Today I am feeling pessimistic. For days, I have been hopeful and optimistic and relatively low-key, but today I am pessimistic. I don’t feel pregnant.
I didn’t feel pregnant yet, last time.
But still, I don’t. I feel like this month isn’t the month. And I know that that’s okay, and we’ll just keep trying, and it’s no big deal, but right now in this moment it IS a big deal. To me. We get pregnant at the drop of a hat. It’s the only thing we have going for us, reproductively speaking. Now I don’t have that, either? We just continue to wait, and wait, and wait, and edge ever closer to the time of year I got pregnant with Amy, the one time I would really prefer NOT to get pregnant this time. Will this time take a year? Can we not get pregnant, anymore? Is something wrong? Does this god you speak of hate me?

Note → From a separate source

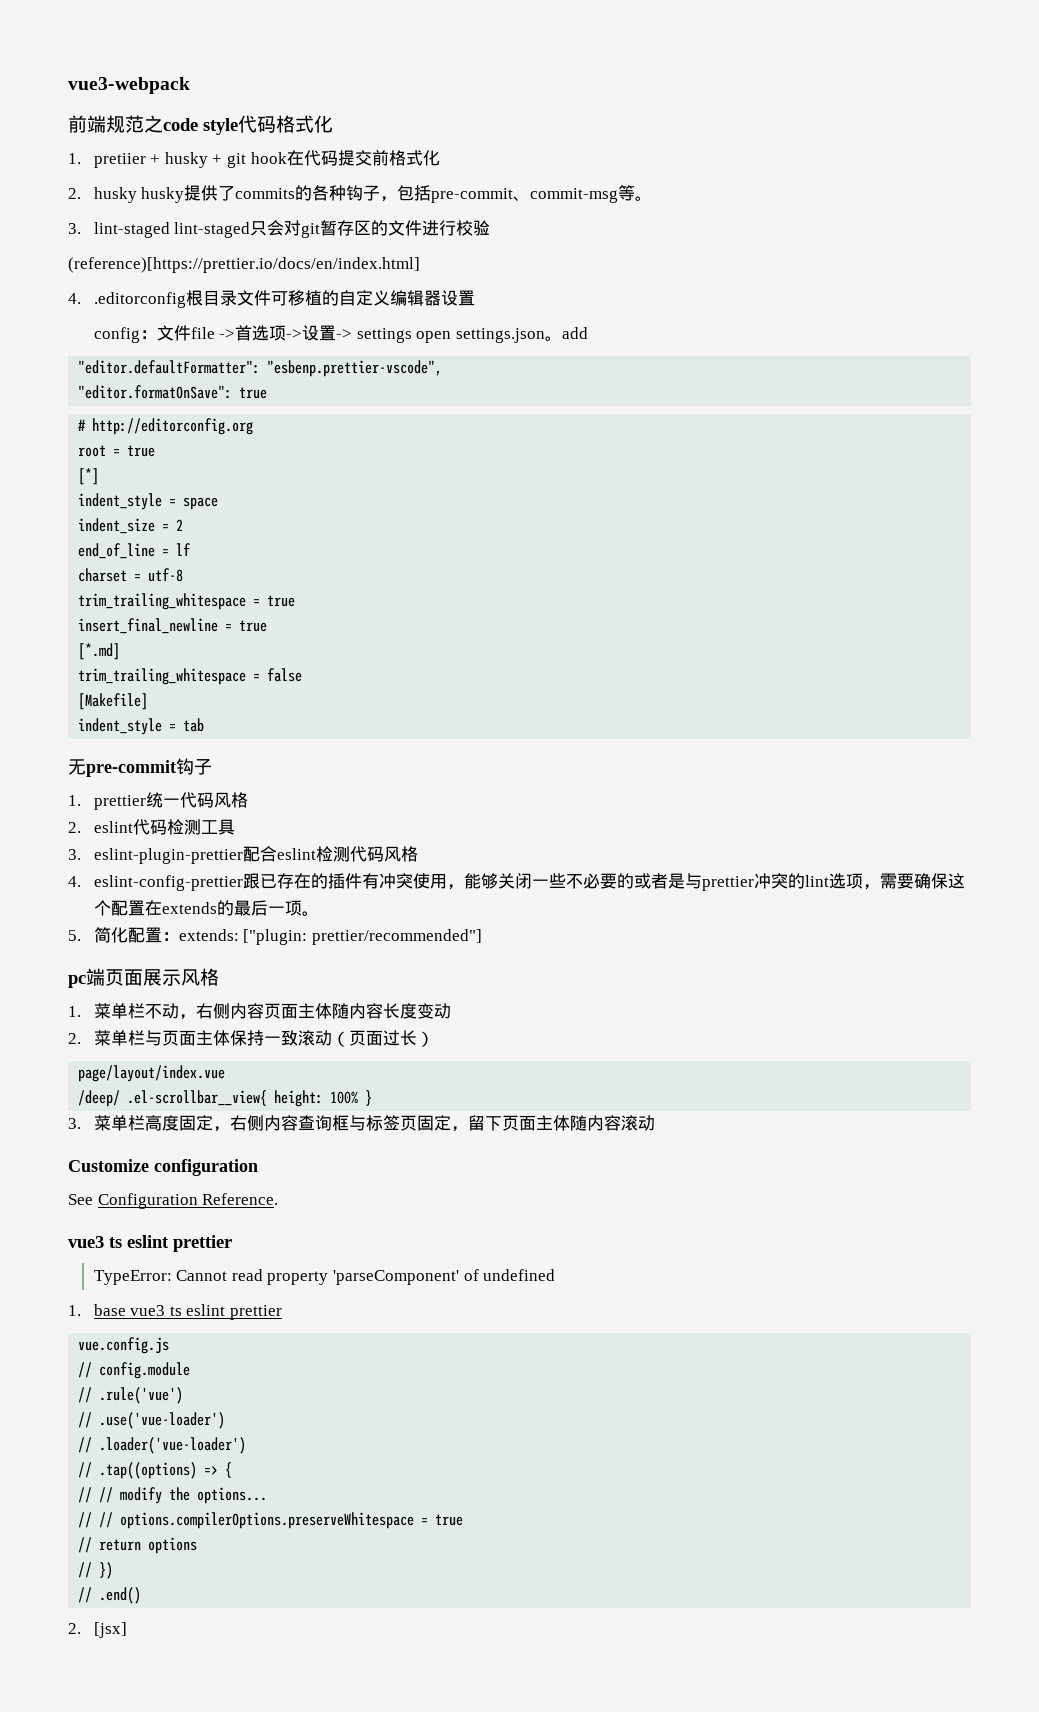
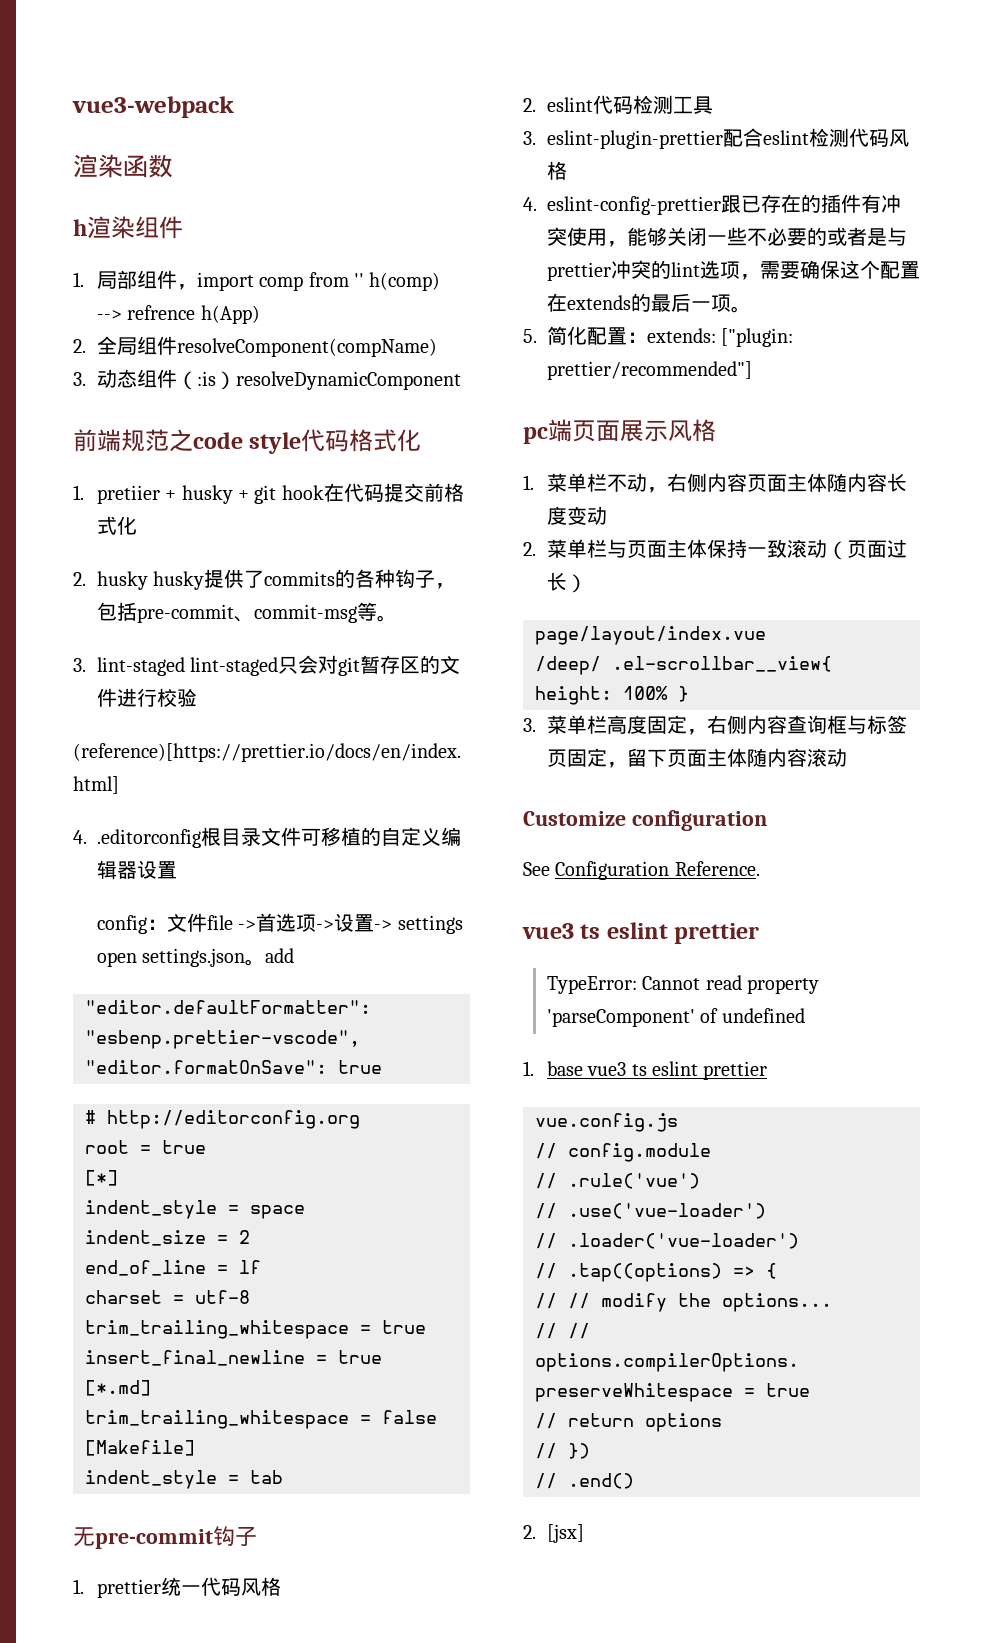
(190, 85) none -> [73,154,173,178] [73,216,183,239] [73,270,441,291] [96,305,260,324] [73,336,437,357] [73,369,461,390] // 渲染函数 // h渲染组件 // 1.局部组件，import comp from '' h(comp) --> refrence h(App) // 2.全局组件resolveComponent(compName) // 3.动态组件（:is）resolveDynamicComponent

So yeah, pessimistic. Which is probably putting it mildly. And is a little silly, frankly, because I am still two days away from the day I got a positive test last time. A line so faint that I didn’t even see it until a trick of the light revealed it to me four hours later. A line so faint I asked Dan if he saw it, and he had to hold it up to a window to even make it out, and I had to take three more tests that made the same, practically invisible line before I believed.
But still, I don’t feel pregnant, and I am a swirl of sad and jealous and what do we do now. I hope I’m wrong, but I think I’m not. So for today, if it’s okay, I’m just going to mope about it. I can be optimistic tomorrow.